Una rete del terrore pronta a colpire con armi e uomini: è l’organizzazione fondamentalista islamica con base in Sardegna, sgominata ieri dopo un’indagine curata da Direzione Distrettuale Antimafia e Digos. Gli arresti sono 9 e 11 sono le ordinanze di custodia cautelare emesse in tutta Italia: i 20 uomini pakistani e afghani facevano parte di un network collegato ad Al Qaeda che avrebbe avuto contatti anche con Bin Laden.

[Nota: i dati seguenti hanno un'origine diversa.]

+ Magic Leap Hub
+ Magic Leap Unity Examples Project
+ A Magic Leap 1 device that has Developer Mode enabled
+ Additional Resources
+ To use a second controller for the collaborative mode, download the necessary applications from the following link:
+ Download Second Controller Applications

Ieri mattina i primi arresti in Sardegna, a Olbia: in manette Khan Sultan Wali, Khan Imitias e Muhammad Siddique. Il primo, 38 anni, commerciante e titolare del negozio «Mondo Bazar», era il capo della comunità islamica a Olbia e considerato elemento di spicco della cellula terroristica. È stato fermato prima di imbarcarsi per Civitavecchia. Da lì forse avrebbe raggiunto il Pakistan dove si trovava anche il 28 ottobre 2009, quando un’autobomba causò oltre 100 morti e decine di feriti nella piazza del mercato di Peshawar: Wali sarebbe stato coinvolto nell’organizzazione della strage, messa a punto per colpire il governo pakistano «colpevole» di combattere Al Qaeda.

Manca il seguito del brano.